Almost all states very early on had some level of 'lock-down', stay at home
order, or what have you. This has limited movement of people, and as a side
effect, or maybe even direct order from governors, closed down/ limited many
business. Including hospitals.

Hospitals in America, believe it nor not, are for profit businesses. It is un-
intuitive, but many of them are in serious financial trouble, despite the
influx of Covid-19 patients. At a cursory level, I think most people would
assume the hospital business is booming, but this assumption couldn't be more
wrong.

At this point, nobody wants to go in for routine examinations or non-emergency
procedures.
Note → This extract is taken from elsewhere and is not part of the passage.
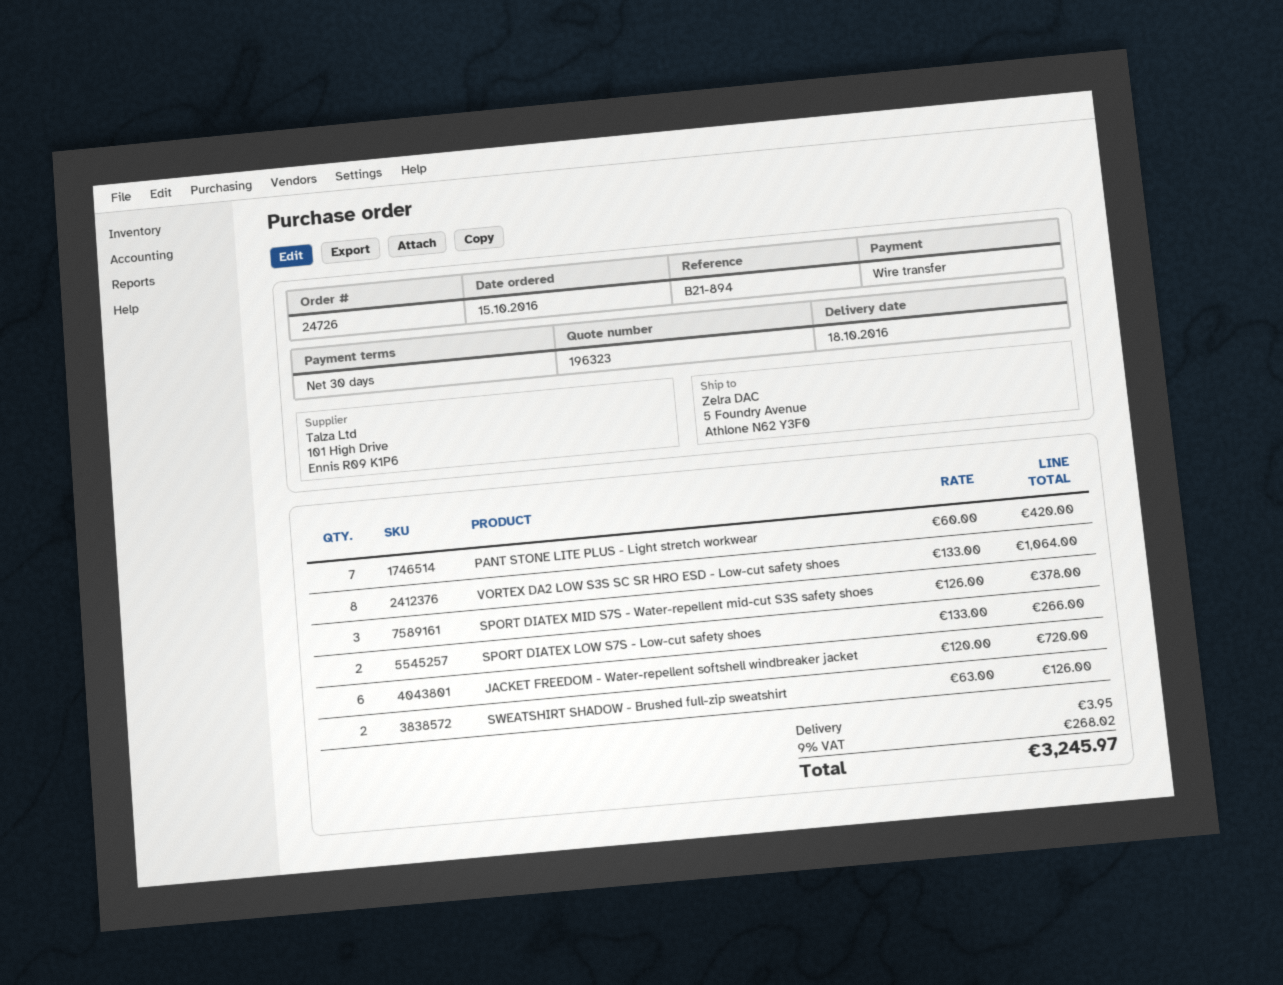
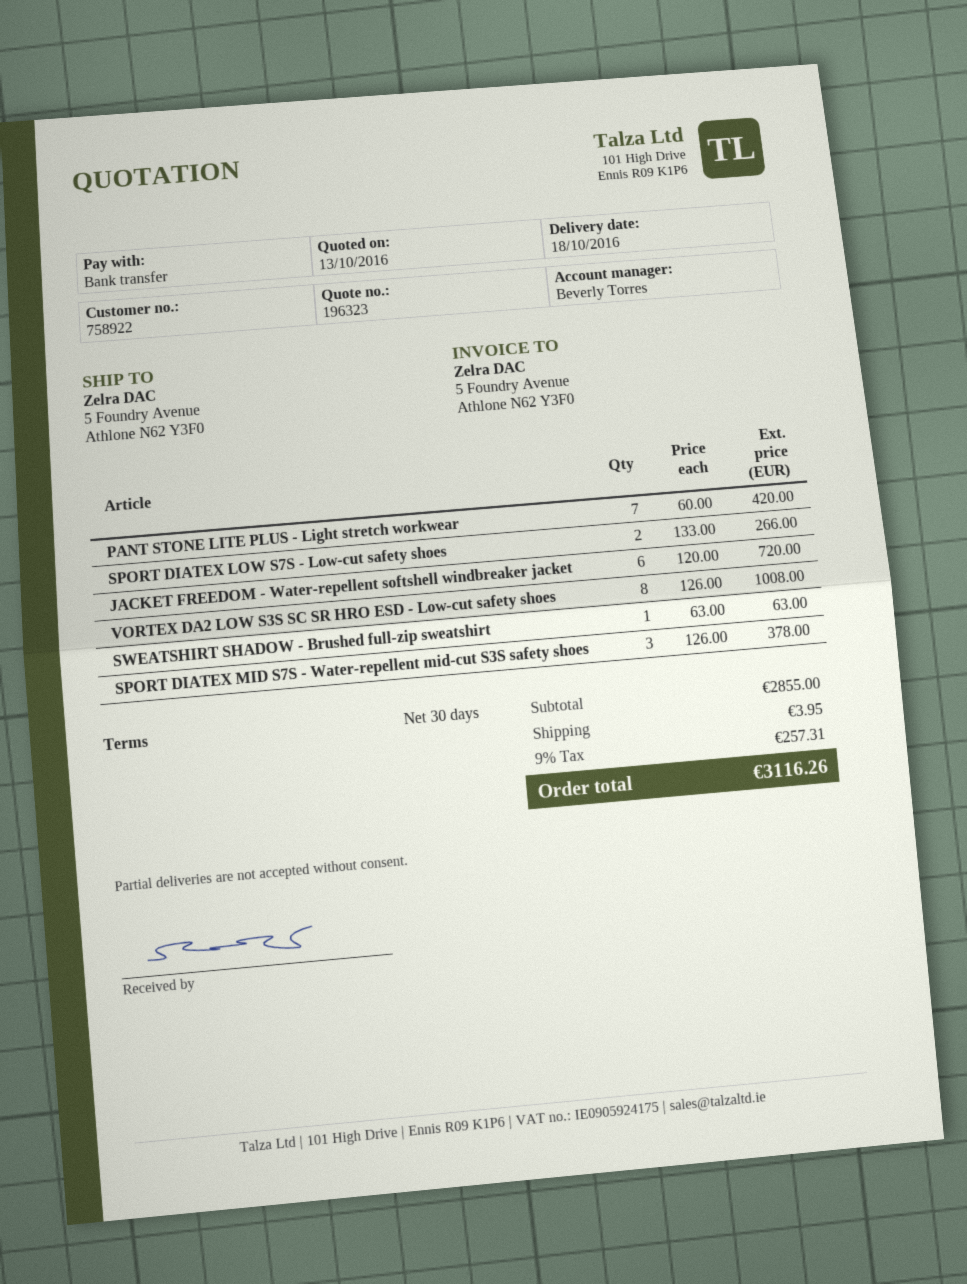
VORTEX DA2 LOW S3S SC SR HRO ESD - Low-cut safety shoes: 8 x 133.00 = 1064.00 -> 8 x 126.00 = 1008.00
SWEATSHIRT SHADOW - Brushed full-zip sweatshirt: 2 x 63.00 = 126.00 -> 1 x 63.00 = 63.00
tax: 9% = 268.02 -> 9% = 257.31
total: 3245.97 -> 3116.26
For-profit hospitals (almost all of them are) as a business,
depend on providing these non-emergency services/ surgeries/ procedures.
Hospitals across the country are laying off health-care workers en-masse.

So it is not correct to imagine all hospitals are running at full capacity,
and burning out their workers. In fact, many health care professionals are
drawing unemployment at this point.

I know this is doesn't make sense at the surface level, but it is something we
all need to consider when continuing to advocate for lock-down or stay at home
strategies. Our economy depends on movement of people/ goods/ services. That
includes hospitals. I wish there was more serious discussion about this, and
how we keep things moving as much as possible, while also protecting one
another from spreading the virus.

Lock-down alone is not an solution. If your areas hospitals are at risk of
reaching capacity, for sure close it down. But almost nowhere in America
outside of NY/NJ is there a risk of that right now. We've tried it for a
while, but now we have more understanding. Now I want us to re-imagine how we
can continue a life of movement, and also reduce risk of infection.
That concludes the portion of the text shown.